■ **Work order**
Your task is to copy each line of the records that includes the string "height".

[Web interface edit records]

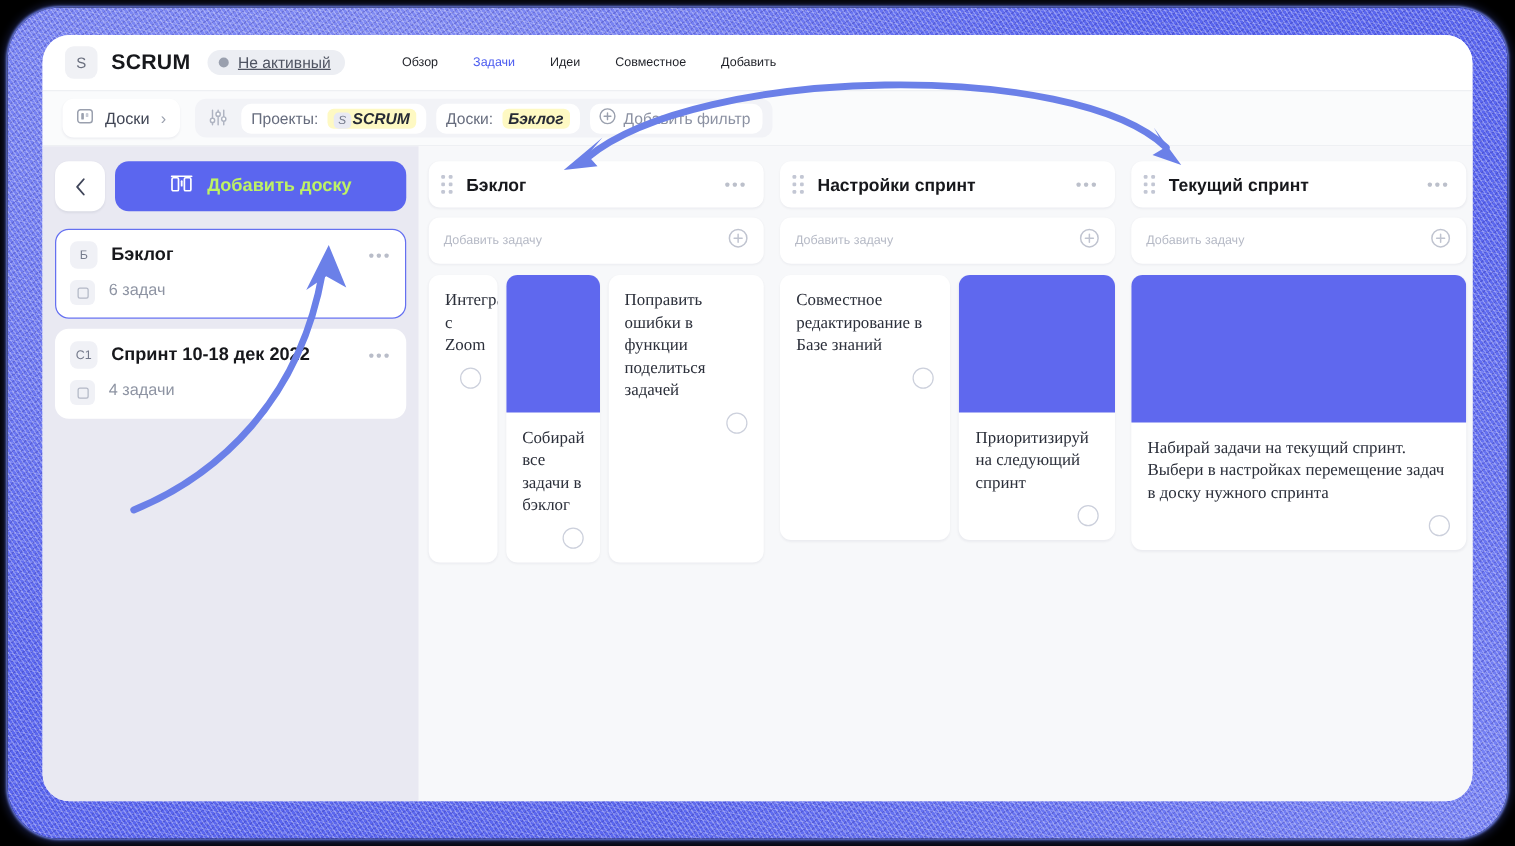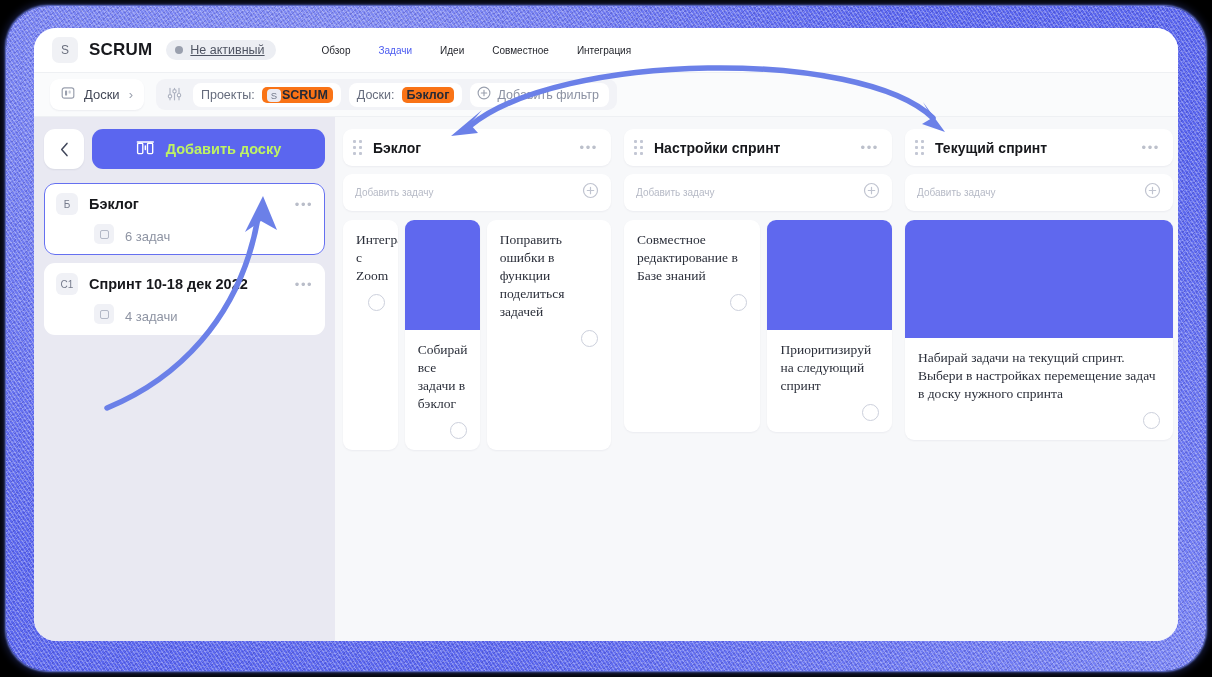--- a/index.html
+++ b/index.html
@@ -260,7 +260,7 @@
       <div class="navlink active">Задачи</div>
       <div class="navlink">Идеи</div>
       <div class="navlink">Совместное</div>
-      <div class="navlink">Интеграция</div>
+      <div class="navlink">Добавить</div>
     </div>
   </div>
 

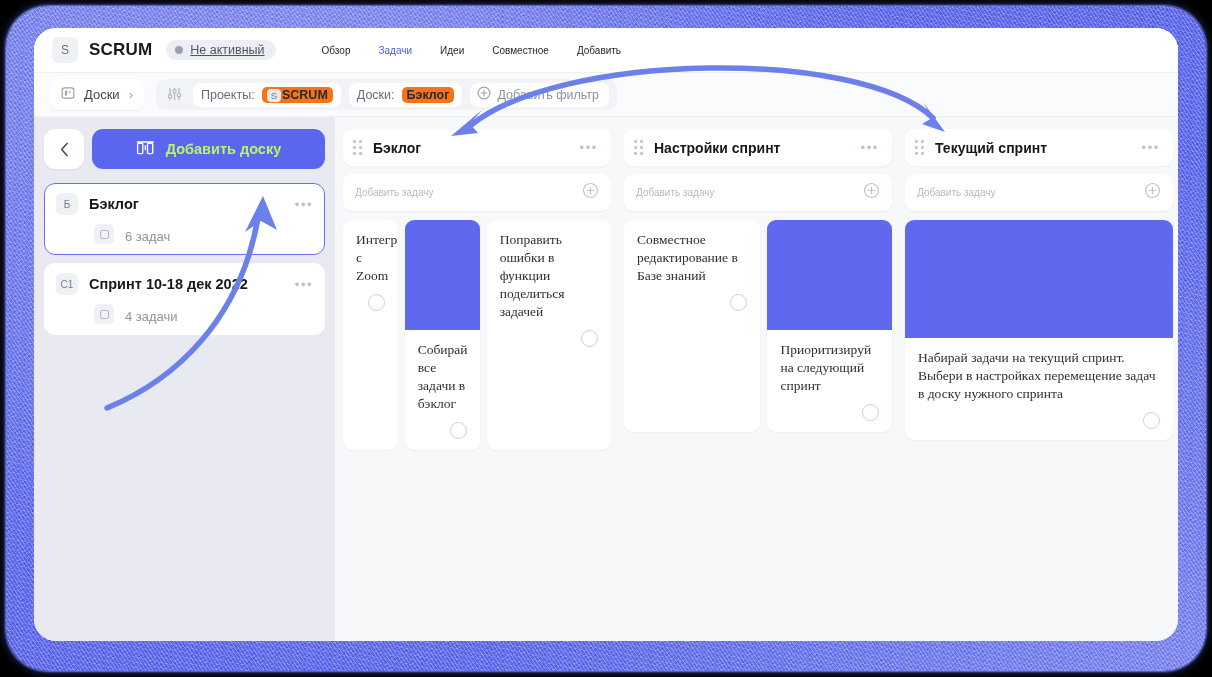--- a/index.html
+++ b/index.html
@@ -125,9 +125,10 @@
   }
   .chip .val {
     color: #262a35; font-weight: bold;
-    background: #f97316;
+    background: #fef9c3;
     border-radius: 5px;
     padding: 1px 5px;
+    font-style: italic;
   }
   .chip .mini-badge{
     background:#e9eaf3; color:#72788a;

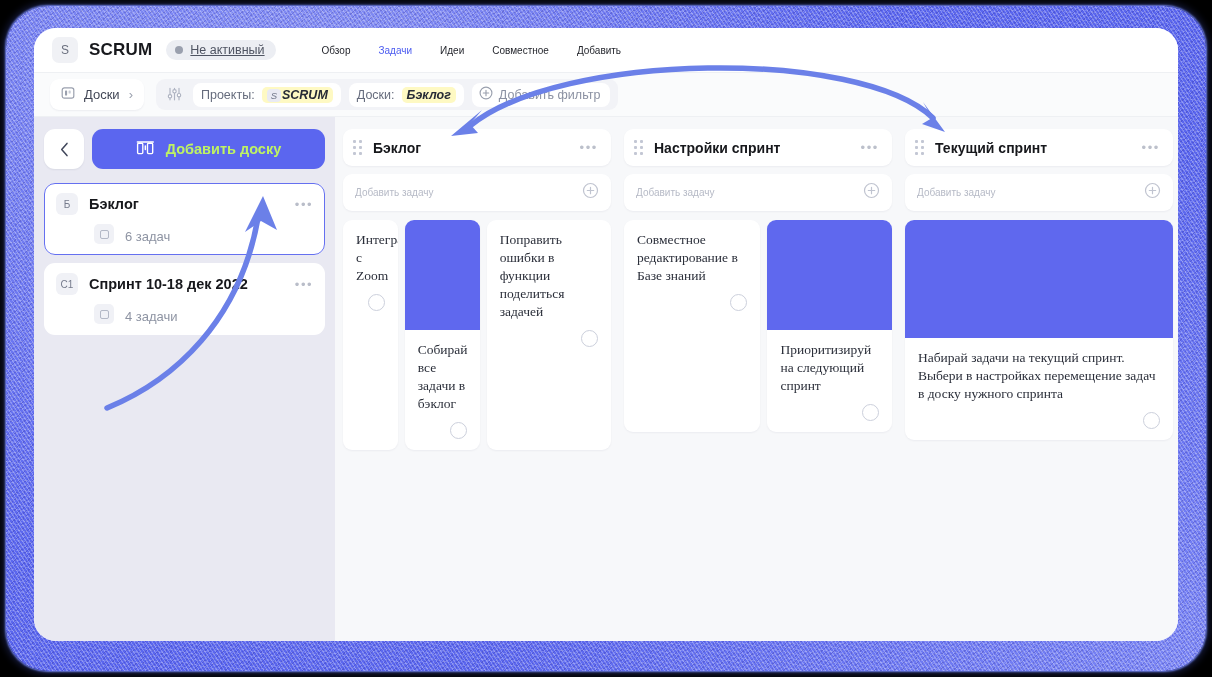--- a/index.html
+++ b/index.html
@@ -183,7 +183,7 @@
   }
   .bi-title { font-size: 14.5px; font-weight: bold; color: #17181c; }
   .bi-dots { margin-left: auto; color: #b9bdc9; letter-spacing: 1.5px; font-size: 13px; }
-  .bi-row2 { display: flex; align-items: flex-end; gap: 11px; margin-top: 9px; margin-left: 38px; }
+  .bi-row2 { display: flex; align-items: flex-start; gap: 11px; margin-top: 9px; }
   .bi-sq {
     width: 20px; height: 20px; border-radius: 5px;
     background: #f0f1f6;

==

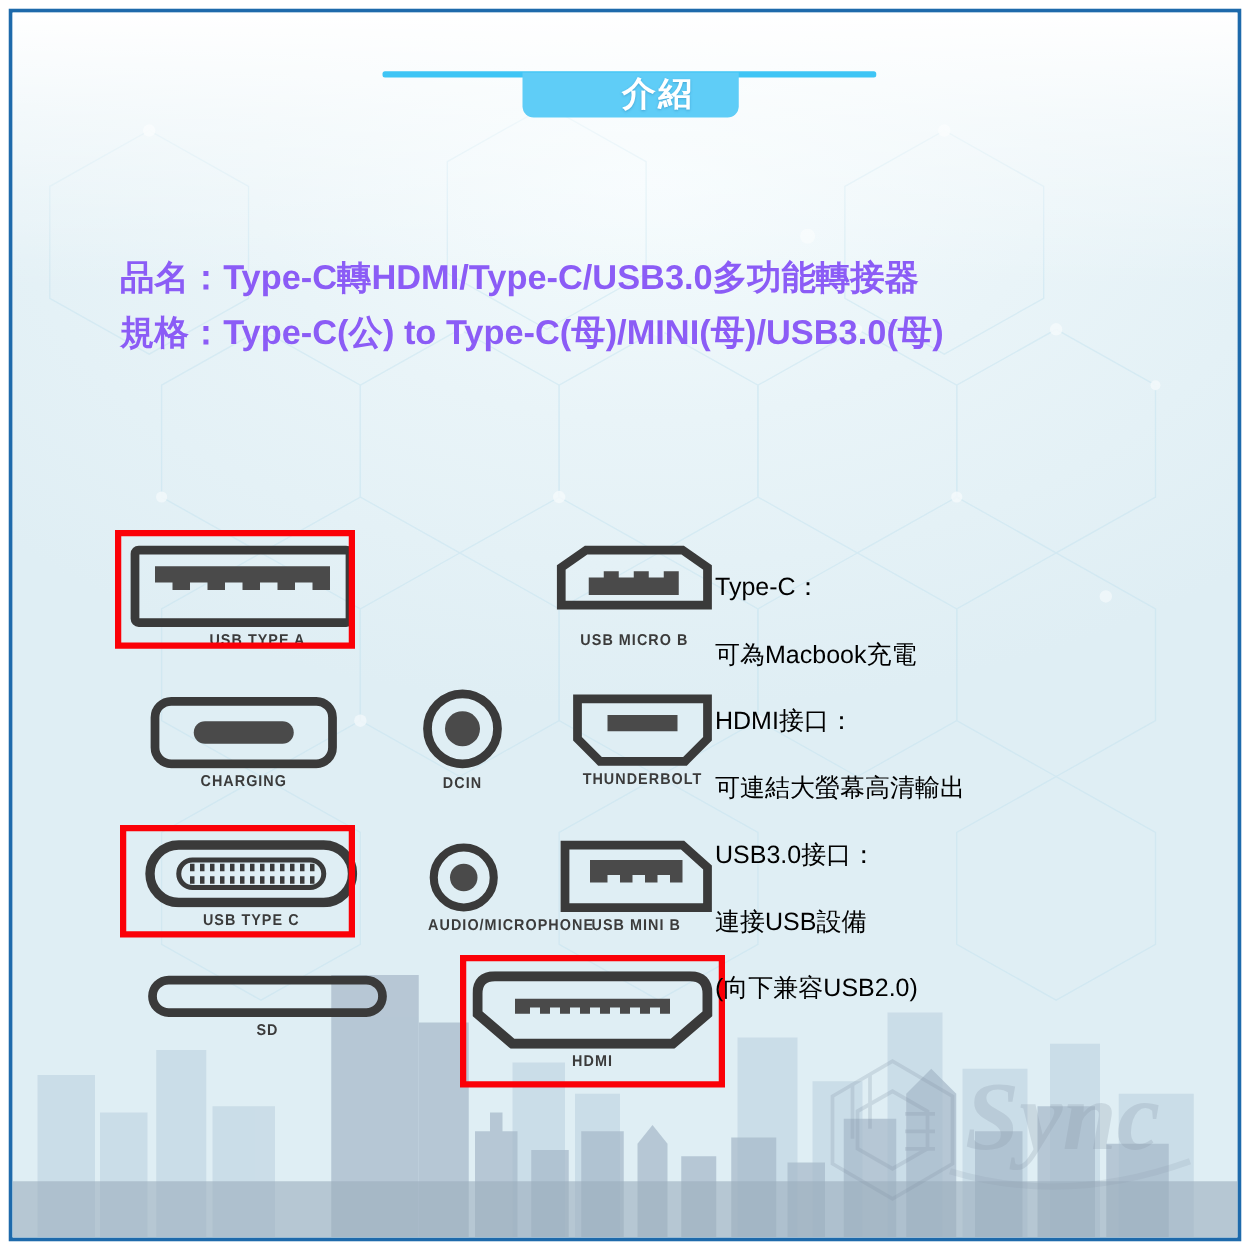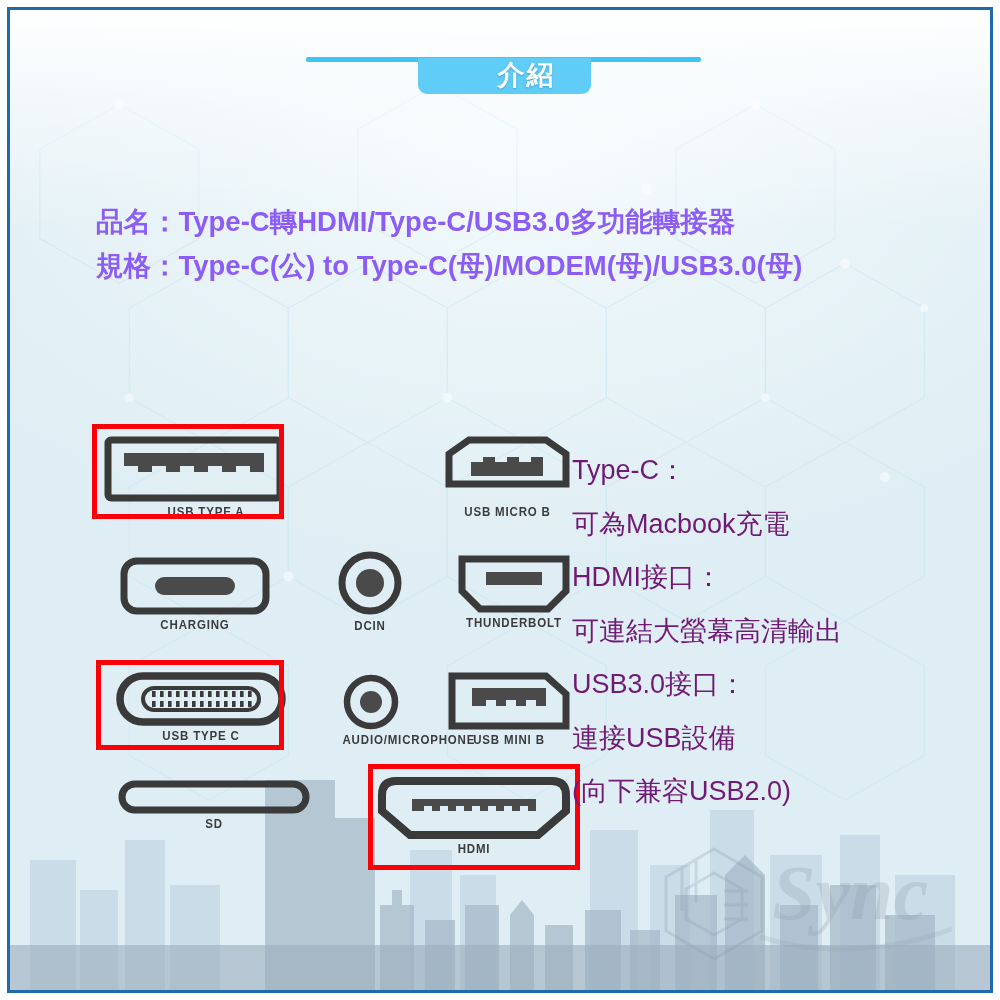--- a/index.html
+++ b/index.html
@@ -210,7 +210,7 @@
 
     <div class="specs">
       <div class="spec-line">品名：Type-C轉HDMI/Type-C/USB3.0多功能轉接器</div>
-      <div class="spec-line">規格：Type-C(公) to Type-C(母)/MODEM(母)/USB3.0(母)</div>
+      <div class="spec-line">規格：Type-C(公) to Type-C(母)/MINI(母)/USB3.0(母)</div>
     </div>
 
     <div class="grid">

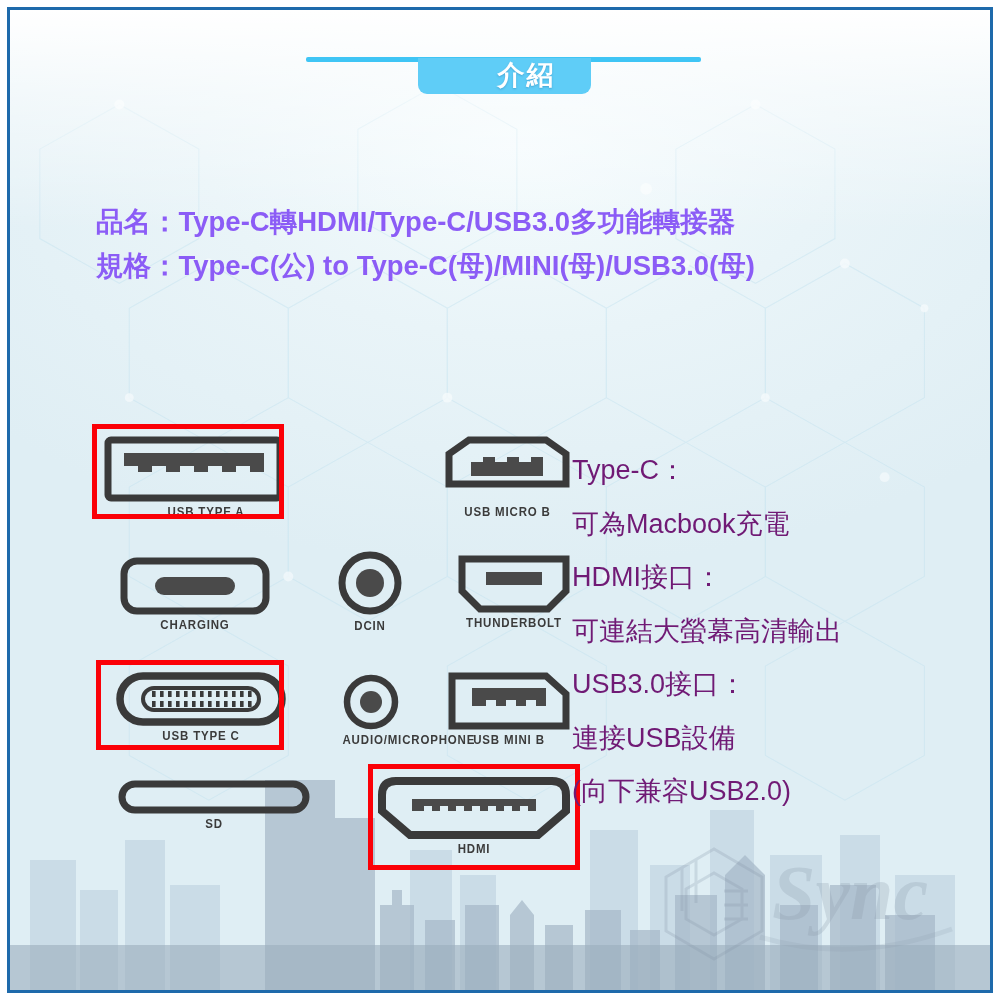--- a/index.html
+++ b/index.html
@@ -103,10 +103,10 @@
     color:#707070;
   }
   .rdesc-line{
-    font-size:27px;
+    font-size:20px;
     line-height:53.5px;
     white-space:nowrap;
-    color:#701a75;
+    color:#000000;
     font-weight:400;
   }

--

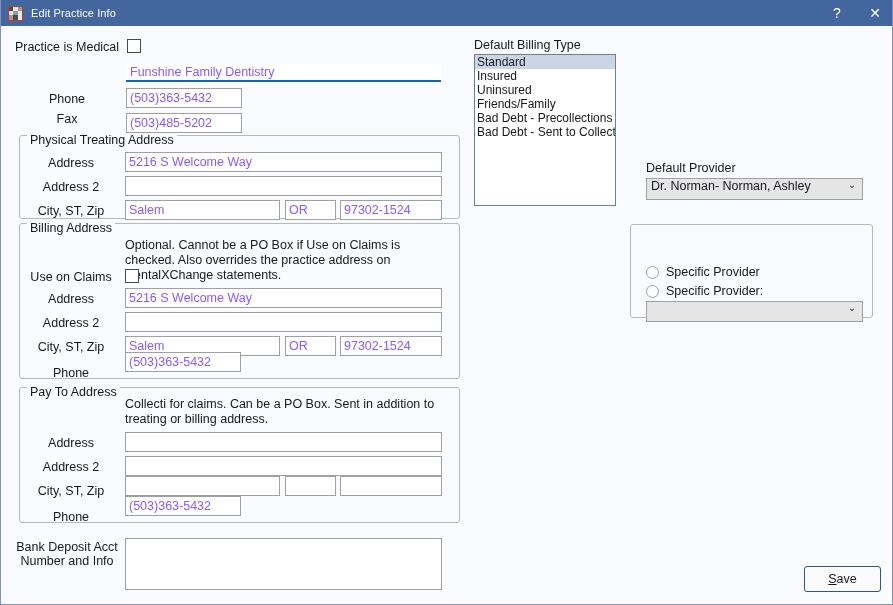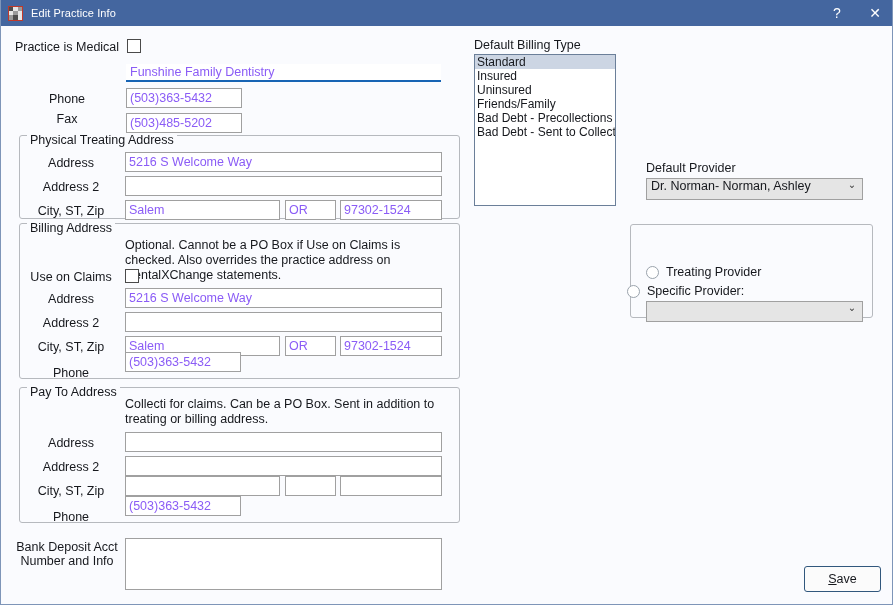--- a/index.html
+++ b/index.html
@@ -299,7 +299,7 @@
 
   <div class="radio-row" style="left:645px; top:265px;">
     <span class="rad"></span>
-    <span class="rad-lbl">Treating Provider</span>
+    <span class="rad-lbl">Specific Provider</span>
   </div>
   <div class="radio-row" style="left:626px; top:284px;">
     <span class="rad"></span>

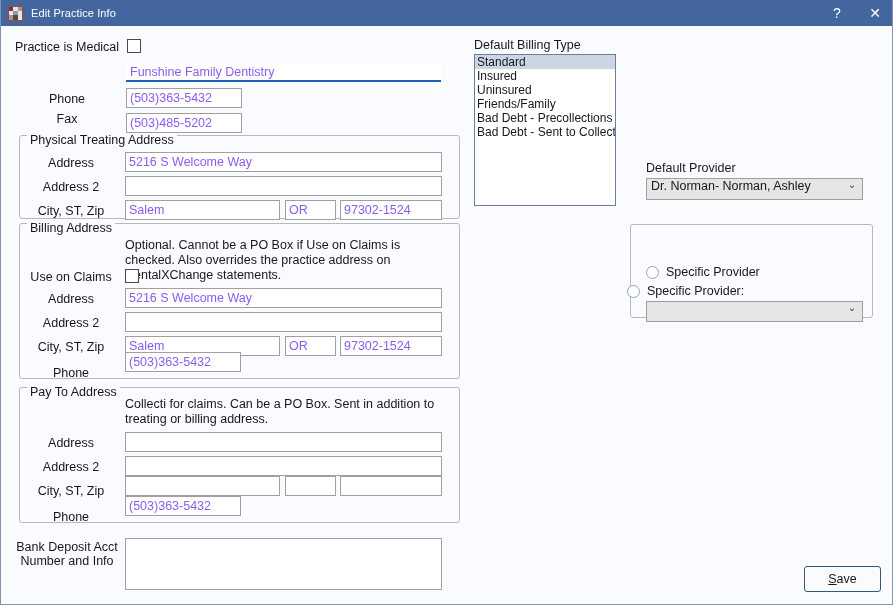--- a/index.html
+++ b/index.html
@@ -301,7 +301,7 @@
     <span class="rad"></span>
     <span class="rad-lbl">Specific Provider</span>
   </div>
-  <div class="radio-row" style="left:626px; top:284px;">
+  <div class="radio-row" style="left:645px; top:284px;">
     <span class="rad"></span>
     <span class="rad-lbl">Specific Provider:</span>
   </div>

■ **Response area**
     width: 20px; height: 20px; border-radius: 5px;
     line-height:53.5px;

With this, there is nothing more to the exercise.